* [Your goal]
Of the entries below, return exactly those lines that fall between the one containing "total: 11180.15 -> 10819.14" and the one containing "20ft car door", the two end lines included.

..........

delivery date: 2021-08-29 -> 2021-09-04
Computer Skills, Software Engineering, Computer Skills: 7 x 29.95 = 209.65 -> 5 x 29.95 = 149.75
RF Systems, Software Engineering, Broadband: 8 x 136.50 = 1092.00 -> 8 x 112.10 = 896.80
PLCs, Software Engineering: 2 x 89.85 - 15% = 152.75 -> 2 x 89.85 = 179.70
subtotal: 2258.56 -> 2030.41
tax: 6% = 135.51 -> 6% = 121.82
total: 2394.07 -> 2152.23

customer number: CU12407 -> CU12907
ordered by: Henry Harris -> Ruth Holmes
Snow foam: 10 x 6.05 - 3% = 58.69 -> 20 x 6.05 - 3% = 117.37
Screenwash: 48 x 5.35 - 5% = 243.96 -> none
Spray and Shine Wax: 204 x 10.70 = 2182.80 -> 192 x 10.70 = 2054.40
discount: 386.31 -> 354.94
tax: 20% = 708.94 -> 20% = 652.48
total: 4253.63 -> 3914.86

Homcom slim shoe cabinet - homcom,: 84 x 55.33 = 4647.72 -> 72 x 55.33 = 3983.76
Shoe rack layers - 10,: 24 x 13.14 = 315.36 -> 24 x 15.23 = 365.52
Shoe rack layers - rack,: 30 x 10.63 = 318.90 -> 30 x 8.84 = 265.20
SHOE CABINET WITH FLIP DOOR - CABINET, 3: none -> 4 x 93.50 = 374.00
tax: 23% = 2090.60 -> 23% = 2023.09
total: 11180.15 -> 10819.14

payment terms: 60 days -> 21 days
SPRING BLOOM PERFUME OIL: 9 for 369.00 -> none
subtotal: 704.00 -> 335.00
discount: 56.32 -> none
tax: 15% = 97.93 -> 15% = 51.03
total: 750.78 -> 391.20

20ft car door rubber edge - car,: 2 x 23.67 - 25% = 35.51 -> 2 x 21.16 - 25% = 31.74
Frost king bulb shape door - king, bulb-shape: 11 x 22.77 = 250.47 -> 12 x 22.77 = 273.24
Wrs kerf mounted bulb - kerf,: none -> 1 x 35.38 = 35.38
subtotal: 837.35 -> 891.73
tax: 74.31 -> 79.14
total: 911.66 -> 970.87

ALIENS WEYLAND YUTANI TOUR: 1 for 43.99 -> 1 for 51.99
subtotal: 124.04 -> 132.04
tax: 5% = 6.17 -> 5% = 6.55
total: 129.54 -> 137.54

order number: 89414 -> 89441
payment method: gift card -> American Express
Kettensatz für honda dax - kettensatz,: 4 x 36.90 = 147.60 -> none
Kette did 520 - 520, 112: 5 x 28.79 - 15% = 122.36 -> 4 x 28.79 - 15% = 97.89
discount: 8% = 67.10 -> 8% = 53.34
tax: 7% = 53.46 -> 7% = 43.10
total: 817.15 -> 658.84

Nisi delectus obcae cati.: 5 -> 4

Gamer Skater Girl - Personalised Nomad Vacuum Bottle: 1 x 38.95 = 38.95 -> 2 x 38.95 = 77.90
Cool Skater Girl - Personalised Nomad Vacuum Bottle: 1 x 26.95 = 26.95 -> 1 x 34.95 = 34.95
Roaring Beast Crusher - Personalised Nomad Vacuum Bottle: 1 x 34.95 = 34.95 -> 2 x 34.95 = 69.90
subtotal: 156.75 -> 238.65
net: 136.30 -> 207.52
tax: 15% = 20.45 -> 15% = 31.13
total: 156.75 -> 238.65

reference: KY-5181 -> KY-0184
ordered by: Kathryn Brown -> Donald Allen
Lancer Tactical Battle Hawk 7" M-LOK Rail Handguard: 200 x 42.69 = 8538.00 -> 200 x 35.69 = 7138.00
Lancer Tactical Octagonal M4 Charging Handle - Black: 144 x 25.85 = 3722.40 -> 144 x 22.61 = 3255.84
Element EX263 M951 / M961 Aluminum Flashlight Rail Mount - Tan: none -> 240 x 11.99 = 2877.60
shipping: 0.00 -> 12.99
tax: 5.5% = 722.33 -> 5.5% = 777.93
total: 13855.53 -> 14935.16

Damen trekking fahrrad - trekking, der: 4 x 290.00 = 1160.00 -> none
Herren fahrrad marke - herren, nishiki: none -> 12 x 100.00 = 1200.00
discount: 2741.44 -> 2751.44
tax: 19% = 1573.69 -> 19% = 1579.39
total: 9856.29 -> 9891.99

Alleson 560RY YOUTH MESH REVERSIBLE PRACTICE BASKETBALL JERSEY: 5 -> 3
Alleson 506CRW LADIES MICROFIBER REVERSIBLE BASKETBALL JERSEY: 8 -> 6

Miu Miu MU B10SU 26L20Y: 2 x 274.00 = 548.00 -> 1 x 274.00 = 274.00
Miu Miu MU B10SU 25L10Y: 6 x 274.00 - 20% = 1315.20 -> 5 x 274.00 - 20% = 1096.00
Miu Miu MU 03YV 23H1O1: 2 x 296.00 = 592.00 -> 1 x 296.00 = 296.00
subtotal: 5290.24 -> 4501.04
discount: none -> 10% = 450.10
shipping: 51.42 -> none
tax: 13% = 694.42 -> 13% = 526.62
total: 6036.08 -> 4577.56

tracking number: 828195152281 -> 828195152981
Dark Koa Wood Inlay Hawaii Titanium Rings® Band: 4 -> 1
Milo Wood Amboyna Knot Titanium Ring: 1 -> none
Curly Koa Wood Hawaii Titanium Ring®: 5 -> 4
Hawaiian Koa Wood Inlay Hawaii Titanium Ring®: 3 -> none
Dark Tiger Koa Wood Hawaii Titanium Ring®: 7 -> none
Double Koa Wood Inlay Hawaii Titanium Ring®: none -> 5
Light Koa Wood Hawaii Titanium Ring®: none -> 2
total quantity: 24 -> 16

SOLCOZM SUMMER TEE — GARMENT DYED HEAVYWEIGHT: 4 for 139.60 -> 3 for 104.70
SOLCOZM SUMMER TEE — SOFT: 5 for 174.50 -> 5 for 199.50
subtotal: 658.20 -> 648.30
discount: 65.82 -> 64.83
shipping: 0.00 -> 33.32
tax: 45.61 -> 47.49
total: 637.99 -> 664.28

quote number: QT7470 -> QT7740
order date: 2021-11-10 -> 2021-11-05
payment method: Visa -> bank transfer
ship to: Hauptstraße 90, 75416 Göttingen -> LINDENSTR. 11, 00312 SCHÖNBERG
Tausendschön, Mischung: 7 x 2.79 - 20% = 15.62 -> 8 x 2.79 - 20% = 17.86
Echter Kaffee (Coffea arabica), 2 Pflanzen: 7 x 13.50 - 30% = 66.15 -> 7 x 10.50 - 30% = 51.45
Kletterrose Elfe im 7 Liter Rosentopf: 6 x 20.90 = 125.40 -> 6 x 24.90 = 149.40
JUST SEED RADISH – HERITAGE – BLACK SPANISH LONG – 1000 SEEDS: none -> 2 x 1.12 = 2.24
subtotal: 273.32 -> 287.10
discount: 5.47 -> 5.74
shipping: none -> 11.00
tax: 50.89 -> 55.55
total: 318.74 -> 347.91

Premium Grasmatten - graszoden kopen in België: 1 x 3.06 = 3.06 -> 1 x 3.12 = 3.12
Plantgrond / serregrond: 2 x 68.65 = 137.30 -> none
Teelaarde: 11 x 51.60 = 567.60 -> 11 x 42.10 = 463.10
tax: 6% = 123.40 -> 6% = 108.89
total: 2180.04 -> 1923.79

..........

* [Result of the exercise]
total: 11180.15 -> 10819.14

payment terms: 60 days -> 21 days
SPRING BLOOM PERFUME OIL: 9 for 369.00 -> none
subtotal: 704.00 -> 335.00
discount: 56.32 -> none
tax: 15% = 97.93 -> 15% = 51.03
total: 750.78 -> 391.20

20ft car door rubber edge - car,: 2 x 23.67 - 25% = 35.51 -> 2 x 21.16 - 25% = 31.74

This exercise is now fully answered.